This piece was written by one of our contributors; medical student with a BSc in human nutrition and a MSc in clinical and public health nutrition – Rebecca Fox.
What is it?
Many of us have experienced the unpleasantness of heartburn, or at least know someone who has. This condition, somewhat confusingly, actually has nothing to do with your heart though! Rather, that burning feeling in your chest and throat is caused by stomach acid that moves out of the stomach (where it should be), and up into your esophagus (where it shouldn’t). The hydrochloric acid produced in your stomach is very strong- allowing it to help break down food and get rid of pathogens. Your stomach can handle the acid because it has a special protective lining. However, your esophagus doesn’t have that same lining, and is vulnerable to the nasty effects of stomach acid- causing that painful feeling in your chest. Clinically, this condition is referred to as gastro-esophageal reflux disease (GORD), or reflux for short. Other symptoms of GORD often include an unpleasant or sour taste, chest pain or abdominal pain, belching, and sometimes difficulty swallowing.
A number of factors cause some people to experience GORD more frequently than others including: older age, male sex, abdominal obesity, and tobacco use (1).
Note: These symptoms can also be the result of other medical problems so please speak to your GP if you are experiencing them
What makes it worse?
It turns out that there are a few things that seem to make heartburn worse for lots of people. These include (2):
Certain Foods and Beverages
Specific foods and beverages may be a trigger for some people, including:
- Mint 🌿
- Spicy foods 🌶
- Coffee and tea ☕️
- Chocolate 🍫
- Fatty foods 🧀
- Carbonated drinks 🥤
However, that’s not to say that everyone who gets heartburn will be triggered by all of these foods, but if you eat some of these things all the time, maybe try eliminating them for a little while and slowly reintroducing them one by one.
Late Night Eating
When you are sitting or standing, gravity works in your favour to help prevent acid from pushing its way up out of your stomach. However, you don’t get the lovely benefits of gravity when you’re lying down. So, try to schedule meals and snacks for earlier in the evening to let things digest before taking any after dinner naps.
Eating too fast
When you eat too quickly, your stomach may become overly full and cause stomach acid to be pushed out of your stomach. On the other hand, taking your time when eating gives your stomach a chance to start breaking food down and moving it into your intestines before more comes down the hatch. So, use this as another reason to practice mindful eating!
Smoking
Ok, we all know that smoking is bad, but smoking can (in addition to other things) make heartburn worse too! Nicotine, found in cigarettes, can cause the valve between the stomach and esophagus (lower esophageal sphincter) to relax, making it easier for acid to move out of the stomach
Obesity
Sometimes excessive weight can put more pressure on the abdominal region, causing stomach acid to be pushed upwards and outwards
Pregnancy
Pregnant women may experience increased GOR as extra pressure is placed on internal organs-including the stomach.
What makes it better?
Lifestyle
For many people, getting heartburn occasionally is no major cause for concern, and can be treated with some simple lifestyle changes including the ones listed above, as well as sleeping with your head elevated at night (3).
Medications
However, certain over-the-counter or prescription medications may also be taken to help with symptoms. These include:
Acid reducing medications (Proton Pump Inhibitors, H2 blockers, antacids)
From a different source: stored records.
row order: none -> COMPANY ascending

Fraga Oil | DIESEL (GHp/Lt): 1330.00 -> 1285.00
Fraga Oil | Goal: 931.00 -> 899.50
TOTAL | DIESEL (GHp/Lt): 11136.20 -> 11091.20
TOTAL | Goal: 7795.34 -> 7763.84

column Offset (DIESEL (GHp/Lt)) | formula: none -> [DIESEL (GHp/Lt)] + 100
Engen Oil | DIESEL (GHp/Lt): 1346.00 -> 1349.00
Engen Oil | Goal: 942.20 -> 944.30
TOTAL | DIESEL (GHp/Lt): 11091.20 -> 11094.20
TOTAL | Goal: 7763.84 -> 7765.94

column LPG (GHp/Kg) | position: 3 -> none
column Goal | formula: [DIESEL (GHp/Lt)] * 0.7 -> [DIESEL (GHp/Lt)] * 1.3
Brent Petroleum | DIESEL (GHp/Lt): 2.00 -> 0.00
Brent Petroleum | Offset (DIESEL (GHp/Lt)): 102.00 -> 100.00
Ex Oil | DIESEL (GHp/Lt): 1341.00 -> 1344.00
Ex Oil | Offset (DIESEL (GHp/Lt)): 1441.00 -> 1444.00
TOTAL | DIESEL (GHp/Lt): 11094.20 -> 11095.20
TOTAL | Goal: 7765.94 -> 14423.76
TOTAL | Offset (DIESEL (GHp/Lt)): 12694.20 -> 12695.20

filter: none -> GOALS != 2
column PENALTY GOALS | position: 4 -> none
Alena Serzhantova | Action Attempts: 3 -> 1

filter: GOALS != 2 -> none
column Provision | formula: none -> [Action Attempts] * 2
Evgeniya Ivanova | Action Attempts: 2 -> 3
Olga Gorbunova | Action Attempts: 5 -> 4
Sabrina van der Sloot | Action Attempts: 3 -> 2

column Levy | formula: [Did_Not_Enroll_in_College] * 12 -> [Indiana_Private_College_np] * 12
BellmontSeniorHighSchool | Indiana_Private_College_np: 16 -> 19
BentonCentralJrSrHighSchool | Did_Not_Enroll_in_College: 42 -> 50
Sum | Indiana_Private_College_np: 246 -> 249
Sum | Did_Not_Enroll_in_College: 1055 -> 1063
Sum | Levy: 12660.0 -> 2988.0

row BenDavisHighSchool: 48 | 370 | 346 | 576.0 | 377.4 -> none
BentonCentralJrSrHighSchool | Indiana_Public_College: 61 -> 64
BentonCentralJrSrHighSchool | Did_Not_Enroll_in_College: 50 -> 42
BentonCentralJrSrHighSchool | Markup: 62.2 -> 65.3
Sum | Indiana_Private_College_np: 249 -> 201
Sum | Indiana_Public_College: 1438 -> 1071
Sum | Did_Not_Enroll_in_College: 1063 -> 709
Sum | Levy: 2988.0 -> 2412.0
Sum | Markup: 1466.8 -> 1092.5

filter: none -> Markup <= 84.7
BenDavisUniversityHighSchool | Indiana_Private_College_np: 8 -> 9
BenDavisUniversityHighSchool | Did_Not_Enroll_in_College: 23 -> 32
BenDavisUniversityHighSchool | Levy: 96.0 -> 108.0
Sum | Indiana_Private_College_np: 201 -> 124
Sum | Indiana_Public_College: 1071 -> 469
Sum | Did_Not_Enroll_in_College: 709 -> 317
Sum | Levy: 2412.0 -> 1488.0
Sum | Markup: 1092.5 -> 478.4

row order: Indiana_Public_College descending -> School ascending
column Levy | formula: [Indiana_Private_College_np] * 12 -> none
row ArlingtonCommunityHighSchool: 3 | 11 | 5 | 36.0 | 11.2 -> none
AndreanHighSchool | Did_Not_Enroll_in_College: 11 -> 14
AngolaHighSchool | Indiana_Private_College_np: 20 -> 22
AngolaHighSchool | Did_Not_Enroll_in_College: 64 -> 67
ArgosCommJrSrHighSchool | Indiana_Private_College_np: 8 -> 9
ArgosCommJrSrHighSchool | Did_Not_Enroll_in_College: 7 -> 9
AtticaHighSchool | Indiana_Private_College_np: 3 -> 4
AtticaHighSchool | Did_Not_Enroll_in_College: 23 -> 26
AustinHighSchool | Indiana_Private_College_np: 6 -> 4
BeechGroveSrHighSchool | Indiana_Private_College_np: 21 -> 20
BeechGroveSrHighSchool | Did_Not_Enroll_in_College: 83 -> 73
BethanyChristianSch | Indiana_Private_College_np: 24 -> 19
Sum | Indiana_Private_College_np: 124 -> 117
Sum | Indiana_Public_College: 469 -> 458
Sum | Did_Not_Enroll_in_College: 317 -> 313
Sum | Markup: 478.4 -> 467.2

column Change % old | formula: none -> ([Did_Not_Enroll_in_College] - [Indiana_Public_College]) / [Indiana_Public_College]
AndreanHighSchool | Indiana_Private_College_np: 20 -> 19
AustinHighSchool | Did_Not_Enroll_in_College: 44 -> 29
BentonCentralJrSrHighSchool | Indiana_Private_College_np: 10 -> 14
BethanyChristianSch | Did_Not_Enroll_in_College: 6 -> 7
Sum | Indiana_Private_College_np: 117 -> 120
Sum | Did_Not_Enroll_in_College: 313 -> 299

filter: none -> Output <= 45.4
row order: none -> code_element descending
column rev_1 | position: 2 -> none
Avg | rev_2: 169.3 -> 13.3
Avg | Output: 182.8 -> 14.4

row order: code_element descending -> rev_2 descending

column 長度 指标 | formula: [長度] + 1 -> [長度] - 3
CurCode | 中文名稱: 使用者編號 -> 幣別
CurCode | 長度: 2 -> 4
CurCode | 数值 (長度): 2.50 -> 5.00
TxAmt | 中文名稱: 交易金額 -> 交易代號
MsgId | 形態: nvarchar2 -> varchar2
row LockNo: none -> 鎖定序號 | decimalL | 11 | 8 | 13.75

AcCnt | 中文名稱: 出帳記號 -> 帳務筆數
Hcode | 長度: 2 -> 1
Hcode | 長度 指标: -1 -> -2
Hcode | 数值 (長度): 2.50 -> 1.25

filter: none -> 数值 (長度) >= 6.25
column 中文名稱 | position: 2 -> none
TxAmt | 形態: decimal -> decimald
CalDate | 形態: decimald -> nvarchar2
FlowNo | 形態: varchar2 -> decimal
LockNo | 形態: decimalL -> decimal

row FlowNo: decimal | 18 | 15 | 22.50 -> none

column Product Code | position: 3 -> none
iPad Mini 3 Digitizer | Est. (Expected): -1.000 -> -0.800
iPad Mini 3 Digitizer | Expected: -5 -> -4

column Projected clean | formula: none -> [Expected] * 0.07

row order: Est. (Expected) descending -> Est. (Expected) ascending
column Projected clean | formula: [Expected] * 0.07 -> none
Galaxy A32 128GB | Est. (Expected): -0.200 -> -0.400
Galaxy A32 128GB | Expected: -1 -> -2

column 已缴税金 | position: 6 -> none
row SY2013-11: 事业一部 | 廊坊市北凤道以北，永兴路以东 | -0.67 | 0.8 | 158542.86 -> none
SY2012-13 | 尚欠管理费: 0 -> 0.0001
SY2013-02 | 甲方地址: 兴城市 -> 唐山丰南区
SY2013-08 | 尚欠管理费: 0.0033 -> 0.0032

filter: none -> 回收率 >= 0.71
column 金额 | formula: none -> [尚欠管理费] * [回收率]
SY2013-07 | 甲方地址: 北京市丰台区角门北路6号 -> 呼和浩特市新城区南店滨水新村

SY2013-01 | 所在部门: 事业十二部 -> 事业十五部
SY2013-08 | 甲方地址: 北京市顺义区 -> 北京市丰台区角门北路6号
- These medications reduce the amount of acid produced in your stomach
Alginate drugs (Gaviscon)
- These drugs create a foamy gel that sits on top of the stomach acid- preventing the acid from getting up into your esophagus.
As with any medication or lifestyle change though, talk to your GP first to help you with the best treatment.
References
(1) Richter JE, Rubenstein JH. Presentation and Epidemiology of Gastroesophageal Reflux Disease. Gastroenterology. 2018;154(2):267-76.
(2) https://www.health.harvard.edu/digestive-health/9-ways-to-relieve-acid-reflux-without-medication
(3) Ness-Jensen E, Hveem K, El-Serag H, Lagergren J. Lifestyle Intervention in Gastroesophageal Reflux Disease. Clinical Gastroenterology and Hepatology. 2016;14(2):175-82.e3.